Keeping Open Source Projects Alive and Current With Claude Code Scheduled Tasks

April 8, 2026
At Tag1, we believe in proving AI within our own work before recommending it to clients. This post is part of our AI Applied content series, where team members share real stories of how they're using Artificial Intelligence and the insights and lessons they learn along the way. Here, Scott Hadfield, Senior Engineer & Project Lead, shares how a close call with a wildfire in a National Park led him to build Treksafer, a free public safety tool for backcountry travelers.
Wildfires and an Abrupt Change of Plans
The summer of 2024 was a bad season for wildfires in the Canadian Rockies. Some friends and I were starting a multiday hike through Yoho National Park when we spotted a small red dot on the wildfire maps, marking a small fire, right in the middle of our route, just outside the park boundary. Parks staff didn't know about it yet, and we couldn't find much information. By the end of day two, a massive plume of black smoke was rising over the pass we were headed for. The next morning the smoke had shifted with the wind, but we were able to message a friend through our Garmin inReach and learned that two hikers had been heli-evacuated from the same trail the day before. We turned around and were able to warn several other groups who had no idea.
Building the First Proof of Concept
With some time off work after my trip getting cut short, I built a proof of concept linking public wildfire data via SMS, now called Treksafer. I had some positive feedback after launching, including feature requests and offers of financial support from backpackers who were using it. Short on time as usual, I tried using AI-assisted development to build out some of those features, including a filtering system to surface more useful data. The results were mixed. I spent too much time coaxing the AI away from duplicating code and ended up rewriting the filtering logic myself to get something cleaner and more robust.

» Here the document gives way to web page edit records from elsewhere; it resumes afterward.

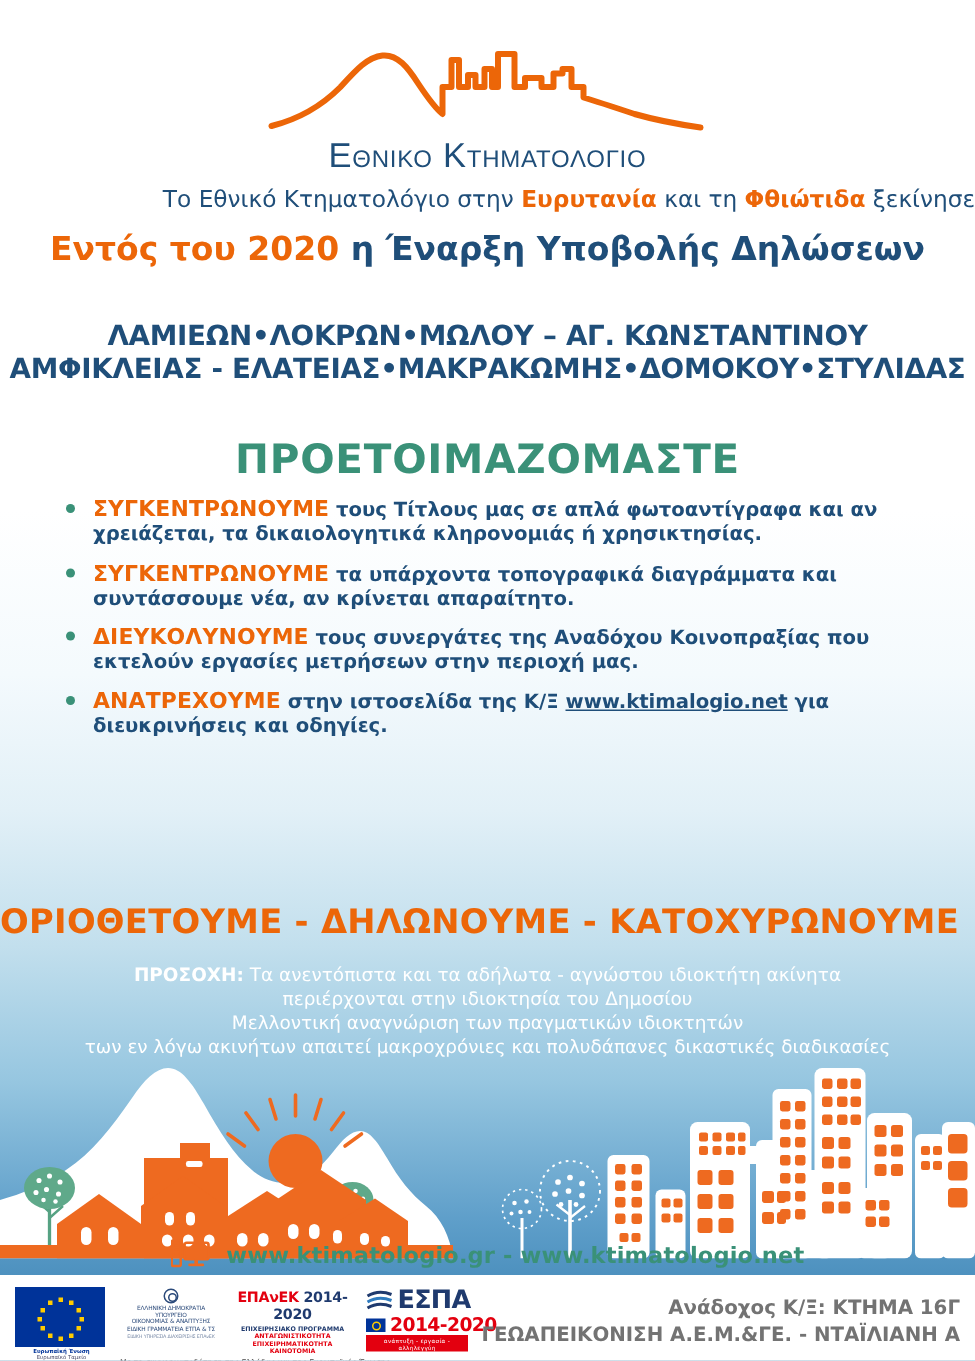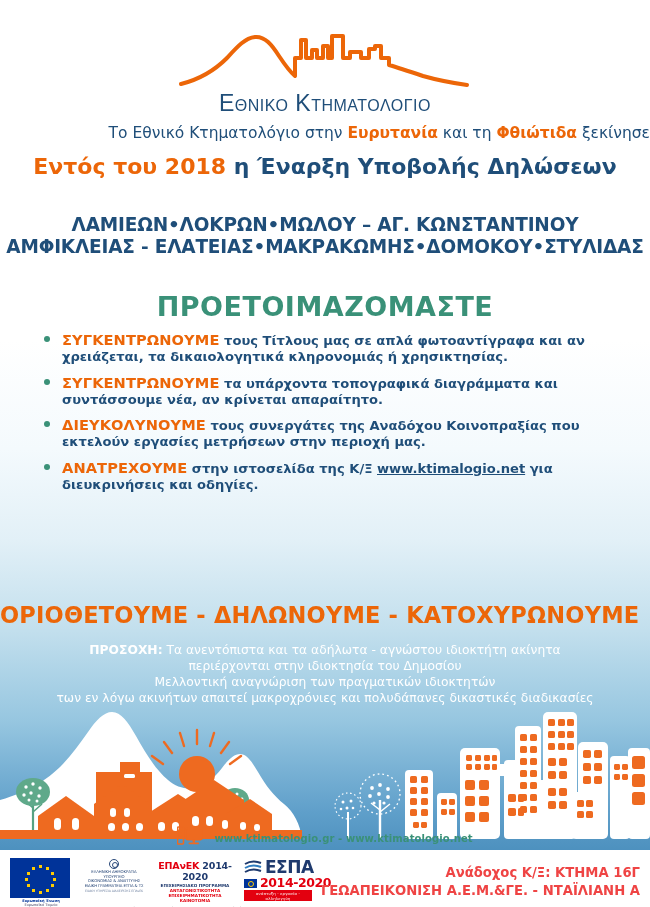--- a/index.html
+++ b/index.html
@@ -329,7 +329,7 @@
   </div>
 
   <div class="headline">
-    <span class="orange">Εντός του 2018</span>
+    <span class="orange">Εντός του 2020</span>
     <span>η Έναρξη Υποβολής Δηλώσεων</span>
   </div>
 

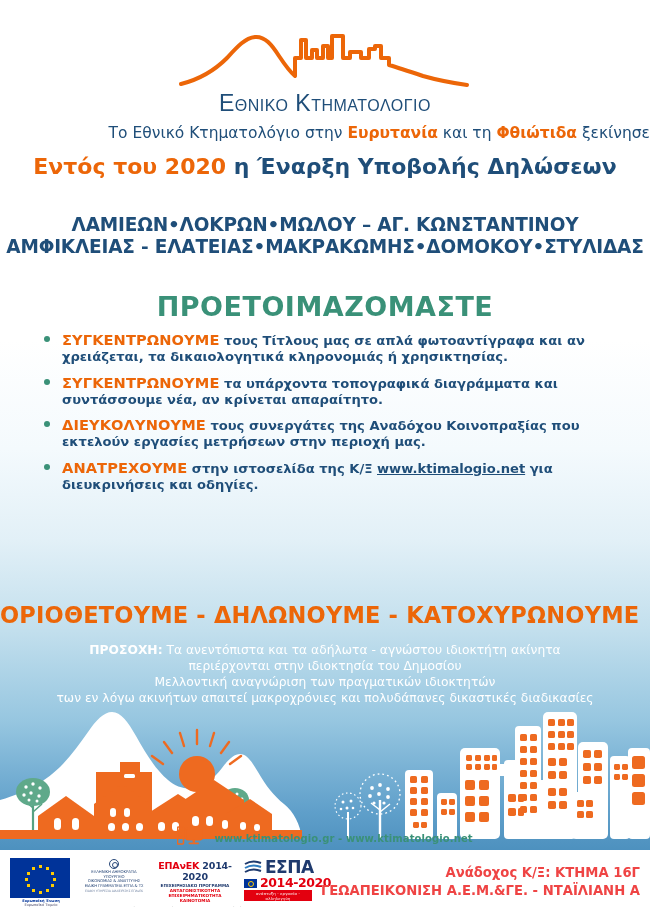--- a/index.html
+++ b/index.html
@@ -177,7 +177,7 @@
     display: inline-block;
     color: #3a9178;
     font-weight: bold;
-    font-size: 10px;
+    font-size: 15px;
     letter-spacing: 0.1px;
   }
 

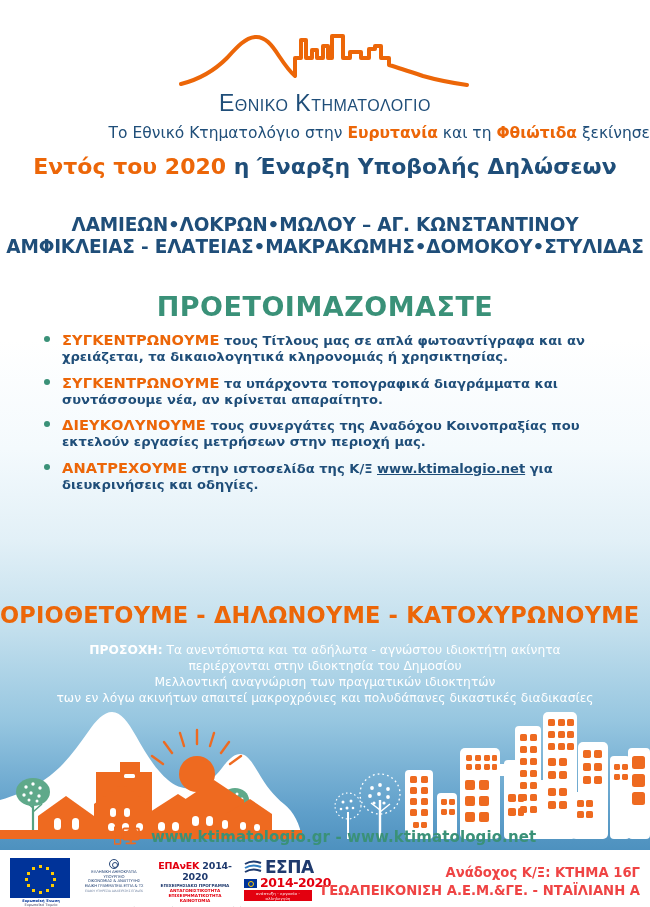--- a/index.html
+++ b/index.html
@@ -303,7 +303,7 @@
     position: absolute;
     right: 10px; top: 14px;
     text-align: right;
-    color: #ef4444;
+    color: #737373;
     font-weight: bold;
     font-size: 13.2px;
     line-height: 18px;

Bringing Avalanches Into Scope
I'd also wanted to add support for avalanche forecasts, but the use-case is narrower as most winter backcountry users have cell service before they head out and rarely do more than a day trip. This would primarily benefit multiday trips where getting the daily forecast is not possible. Though the code itself wasn't particularly complex, it required integration of a completely different dataset, different geolocation logic, and a different output format. Over the past thirty years, avalanche incidents have remained relatively static while backcountry use has grown dramatically. This shows that education and access to information plays a real role, so despite the niche use-case for the feature I was still keen to build it out. And as more and more networks and cell phones support satellite messaging, the niche will likely grow.
The Leap Forward with 2025’s Coding Models
The AI coding models released in late fall 2025 were good enough to build out features in small to mid-sized apps with minimal oversight. I spent a day figuring out where to get avalanche forecasts across North America and used Claude to build out the full integration. While the code was solid, it only solved half the problem - ongoing maintenance was a real reason to be hesitant and would've normally killed the idea. Scheduling tasks with AI solves that. For Treksafer, I have a daily Claude Code task that audits dependencies, flags security issues, creates PRs for fixes, and alerts me to any new issues or PRs from other users. I don't need to touch the project until something actually needs a human decision.
Automating Maintenance with Claude
This setup isn't specific to Treksafer, it works for any project you want to keep healthy without babysitting. If you're running solo projects or maintaining open source on the side, here's roughly how I've set it up:
- I have a
CLAUDE.mdand dependency audit skill committed to the project. - I use a scheduled task (https://claude.ai/code/scheduled) with a GitHub token configured in its environment that runs at 9am each day and notifies me if there are any updates needed or issues/PRs created. The task looks roughly like this:
You are a project maintenance assistant. Perform the following
checks on this repository and report ONLY if there is something
actionable.
1. ISSUES: Run `gh issue list --state open --json number,title,createdAt,labels`
and identify any issues opened in the last 24 hours.
2. PULL REQUESTS: Run `gh pr list --state open --json number,title,createdAt,author` and identify any PRs opened in the last 24 hours.
3. DEPENDENCIES: Use the dependency-audit skill in .claude/skills/dependency-audit/SKILL.md to audit Python dependencies. Follow its steps for vulnerability scanning, outdated package checks, and dependency tree analysis. Create a PR on a claude/ branch for any security-critical fixes. Non-critical updates go in the summary only.
4. NOTIFICATION: If ANY of the above checks found something (new issues, new PRs, available updates, or security fixes), send an email to [your email] via Gmail with the subject line "[repo name] — daily monitor" and a short bulleted summary grouped by category. Include links to any PRs you created.
If ALL checks come back clean with nothing new, do NOT send any email. Stay silent.
Each scheduled task run generates a report I can review on the dashboard. The results look something like this, and I can choose to act on individual items or ignore them.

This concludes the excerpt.